Berita Banjarmasin

Memilih Perguruan Tinggi, Pengamat Pendidikan Moh Yamin : Bijak Pilih Prodi

Saat ini masyarakat sudah memiliki kesadaran baru bahwa perguruan tinggi memiliki nilai jual karena nilai akreditasinya dan program studi

Memilih Perguruan Tinggi, Pengamat Pendidikan Moh Yamin : Bijak Pilih Prodi
BPost Cetak
BPost edisi cetak Selasa (25/6/2019) 

BANJARMASINPOST.CO.ID - Antuasisme calon mahasiswa atau peserta Seleksi Bersama Masuk Perguruan Tinggi Negeri (SBMPTN) untuk seleksi masuk tersebut menjadi perhatian pengaman pendidikan Moh Yamin.

Menurutnya, Ada beberapa catatan kritis. Pertama, selalu dan masih kuat framing masyarakat secara umum, masyarakat orangtua, dan masyarakat calon mahasiswa bahwa melanjutkan perguruan tinggi negeri memiliki nilai jual tinggi ketimbang bukan negeri walaupun hal tersebut bukan satu-satunya penentu.
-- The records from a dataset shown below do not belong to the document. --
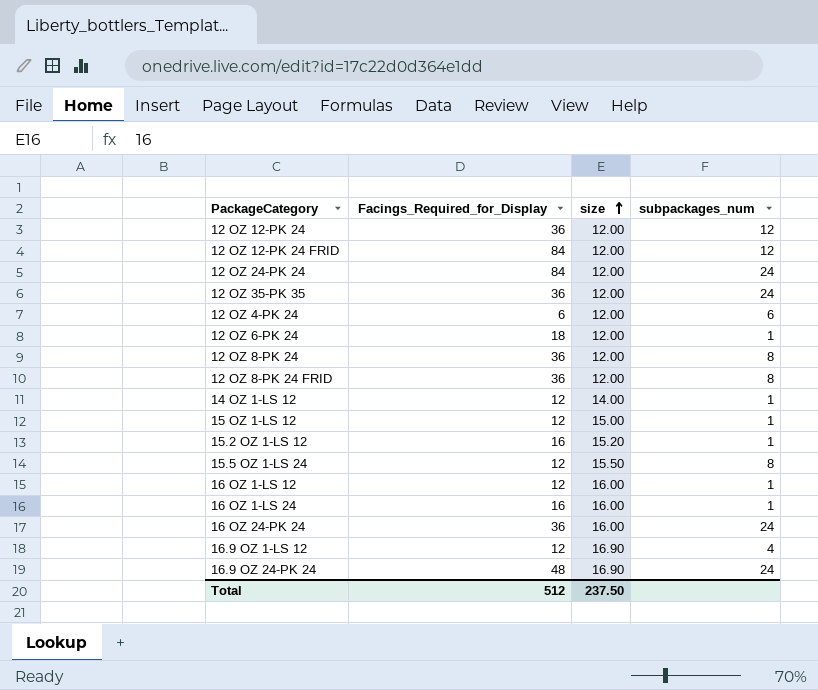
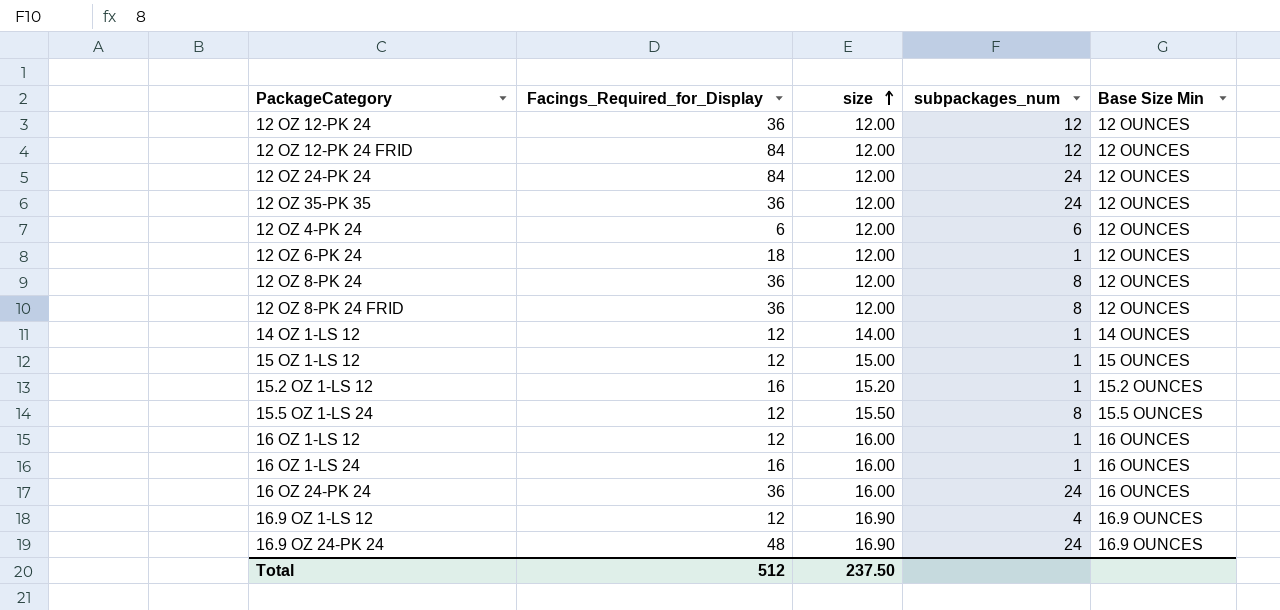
column Base Size Min | position: none -> 5

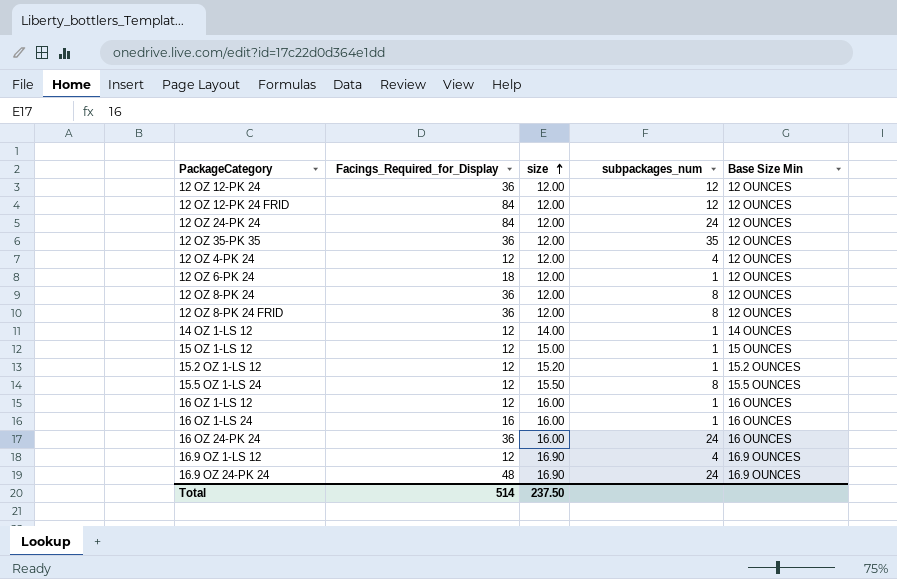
12 OZ 35-PK 35 | subpackages_num: 24 -> 35
12 OZ 4-PK 24 | Facings_Required_for_Display: 6 -> 12
12 OZ 4-PK 24 | subpackages_num: 6 -> 4
15.2 OZ 1-LS 12 | Facings_Required_for_Display: 16 -> 12
Total | Facings_Required_for_Display: 512 -> 514

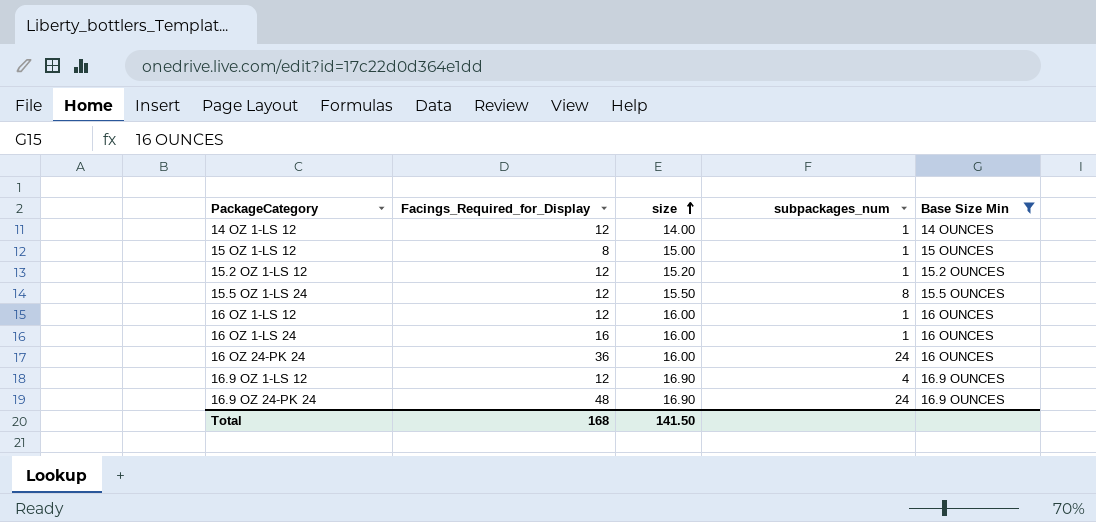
filter: none -> Base Size Min != 12 OUNCES
15 OZ 1-LS 12 | Facings_Required_for_Display: 12 -> 8
Total | Facings_Required_for_Display: 514 -> 168
Total | size: 237.50 -> 141.50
Pasalnya, saat ini masyarakat sudah memiliki kesadaran baru bahwa perguruan tinggi memiliki nilai jual karena nilai akreditasinya dan program studi yang akan dimasuki, sesuai dengan kebutuhan pasar dan dunia kerja.

Kedua, seleksi masuk menggunakan Ujian Tulis Berbasis Komputer (UTBK) menjadi tantangan tersendiri bagi calon mahasiswa sebab mereka tidak dapat mengikuti SBMPTN tanpa mengikuti UTBK.

Baca: Pendukung Prabowo Tak Permasalahkan MK Percepat Sidang Putusan Sengketa Pilpres

Baca: Melihat Usaha Pembuatan Bubur Khas Banjar, Berharap Jadi Kuliner Wajib Menjamu Tamu

Baca: Teror Ivan Gunawan Jelang Penikahan Syamsir Alam dan Bunga Jelitha Terungkap, Eks Timnas Ngaku Ngeri

Baca: Ayu Ting Ting Kalahkan Syahrini, Agnez Mo dan Rossa! Cek Daftar Penyanyi Indonesia Bertarif Termahal

Ini berarti bahwa nilai UTBK menjadi indikator apakah seorang calon mahasiswa dapat diterima pada perguruan tinggi tersebut pada program studi tertentu.

Oleh sebab itu, kemampuan dasar UTBK setidaknya memberikan gambaran dasar dan awal apakah seseorang layak masuk dan duduk di bangku program studi yang dipilihnya.

Ada alasan mendasar mengapa ini menjadi referensi sebab ada mahasiswa yang sesungguhnya tidak layak dan tidak memiliki kemampuan untuk belajar di program studi tertentu karena minatnya bukan di program studi itu, namun karena hanya lolos di SBMPTN, yang bersangkutan kemudian bisa menjadi mahasiswa di program studi tersebut.

Dampaknya adalah biasanya yang bersangkutan mengalami keterlambatan studi ketika menjelang akhir masa belajar karena mengalami kesulitan untuk menerima proses dan materi perkuliahan. UTBK menjadi penyaring awal sebelum berkompetisi di SBMPTN.

Hasil pengamatan saya sebagai seorang pengajar juga berbeda pandangan dari pandangan umum bahwa ada mahasiswa yang lemah di awal belajar, namun di proses dan perjalanan masa studi, yang bersangkutan mengalami dinamika semangat belajar yang tinggi.

Baca: Demi Layani Warga Pedalaman Papua, Mantri Patra Bertahan Hingga Meninggal Kehabisan Makanan dan Obat

Baca: Melihat Usaha Pembuatan Bubur Khas Banjar, Berharap Jadi Kuliner Wajib Menjamu Tamu

Jika saya sampaikan lebih utuh, ada mahasiswa yang rajin dan cerdas di awal masuk perkuliahan, namun yang bersangkutan di proses dan perjalanan masa studi kemudian mengalami pelambatan belajar. Semangat belajarnya menurun.

Terlepas apapun kondisinya, saya mengajak semua calon mahasiswa yang kini sedang berjuang untuk mendapatkan kursi di perguruan tinggi negeri agar yang bersangkutan sangat cerdas dan bijak memilih program studi.

Jangan memilih program studi karena ikut-ikutan. Harapannya adalah program studi yang dipilihnya memberikan harapan masa depan yang baik. (kur)

Penulis: Nia Kurniawan
Editor: Hari Widodo
Ikuti kami di
KOMENTAR

BERITA TERKINI

© 2019 TRIBUNnews.com Network,a subsidiary of KG Media.